Простившись с ним, я подошел к фонарю и еще раз прочел письмо. И я вспомнил, живо
вспомнил, как весной, утром, она пришла ко мне на мельницу, легла и укрылась
полушубочком — ей хотелось походить на простую бабу. А когда, в другой раз, — это было
тоже утром, — мы доставали из воды вершу, то на нас с прибрежных ив сыпались крупные
капли дождя, и мы смеялись…
В нашем доме на Большой Дворянской было темно. Я перелез через забор и, как делал
это в прежнее время, прошел черным ходом в кухню, чтобы взять там лампочку.
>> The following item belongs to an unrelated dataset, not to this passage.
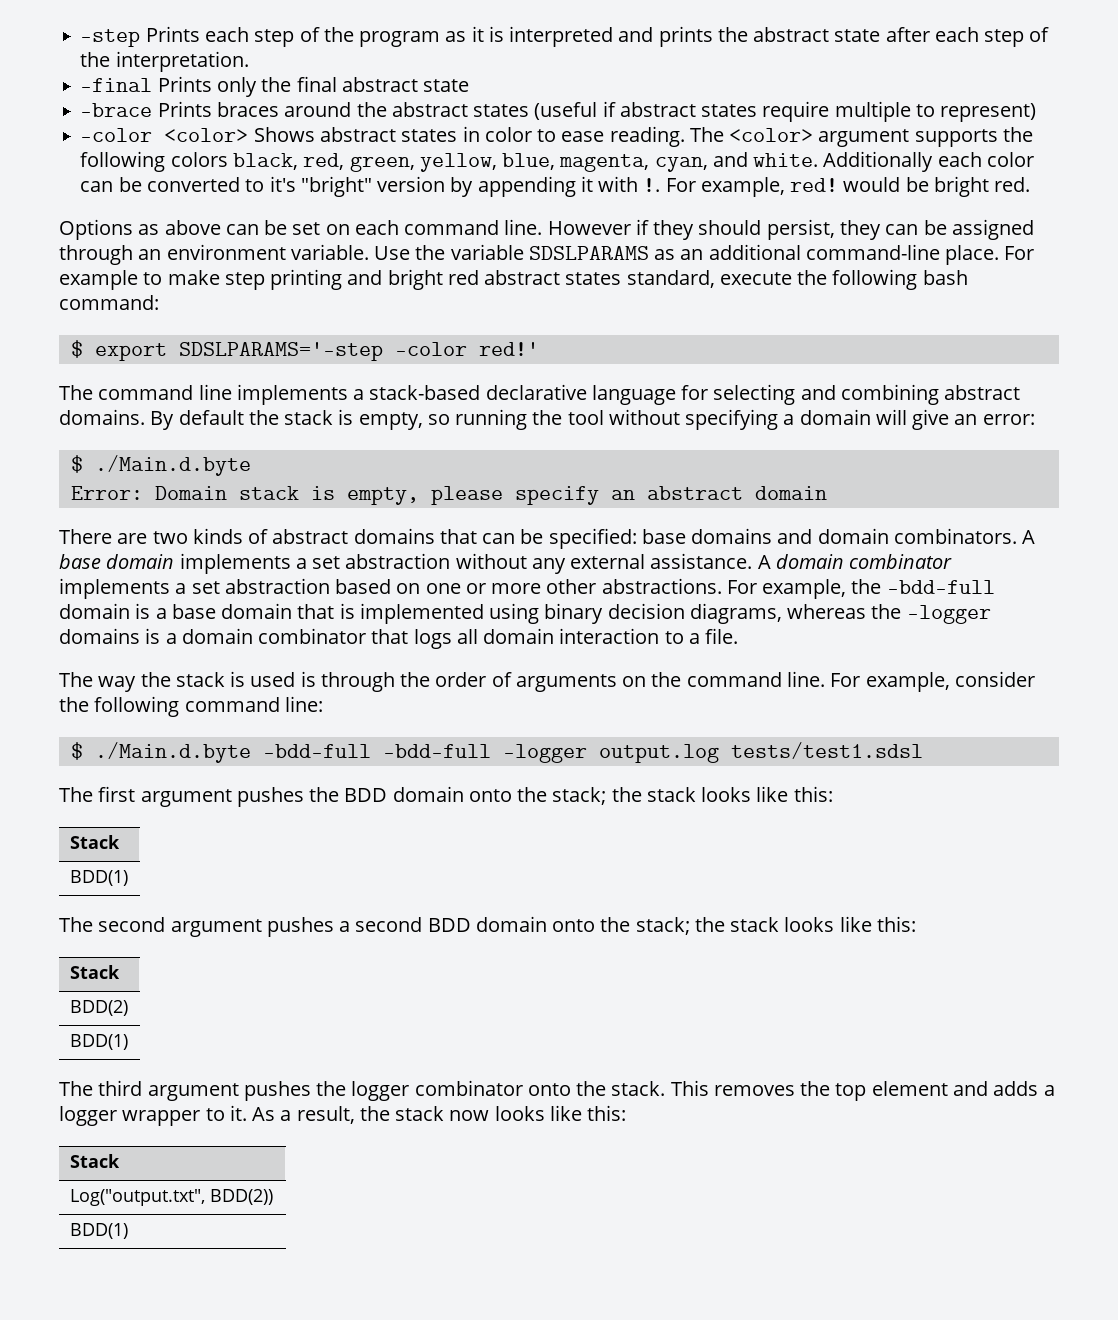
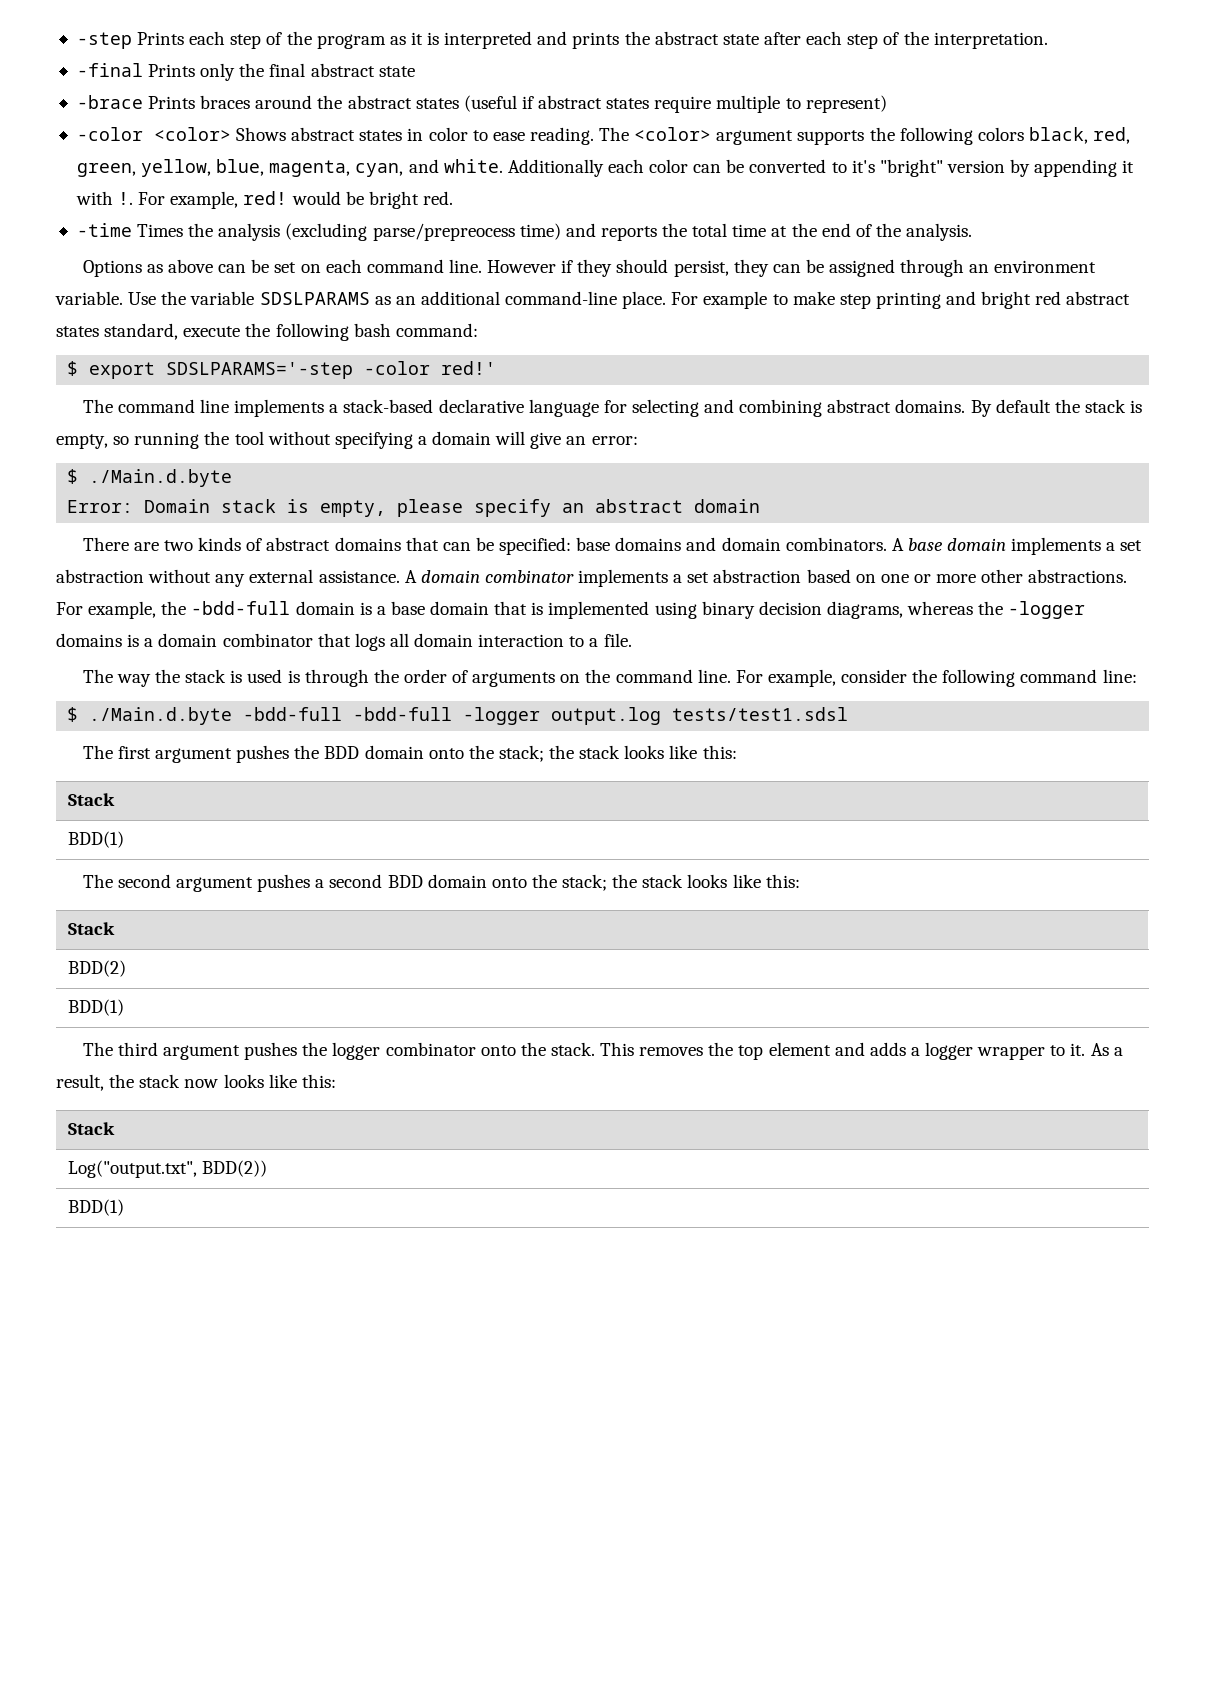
(1031, 184) none -> [76,223,973,241] // -time Times the analysis (excluding parse/prepreocess time) and reports the total time at the end of the analysis.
В кухне
никого не было: около печи шипел самовар, поджидая моего отца. «Кто-то теперь, —
подумал я, — разливает отцу чай?» Взявши лампочку, я пошел в хибарку и тут примостил
себе постель из старых газет и лег. Костыли на стенах сурово глядели по-прежнему, и тени
их мигали. Было холодно. Мне представилось, что сейчас должна прийти сестра и принести
мне ужин, но тотчас же я вспомнил, что она больна и лежит в доме Редьки, и мне показалось
странным, что я перелез через забор и лежу в нетопленой хибарке. Сознанье мое путалось, и
я видел всякий вздор.
Звонок. С детства знакомые звуки: сначала проволока шуршит по стене, потом в кухне
раздается короткий, жалобный звон. Это из клуба вернулся отец. Я встал и отправился в
кухню. Кухарка Аксинья, увидев меня, всплеснула руками и почему-то заплакала.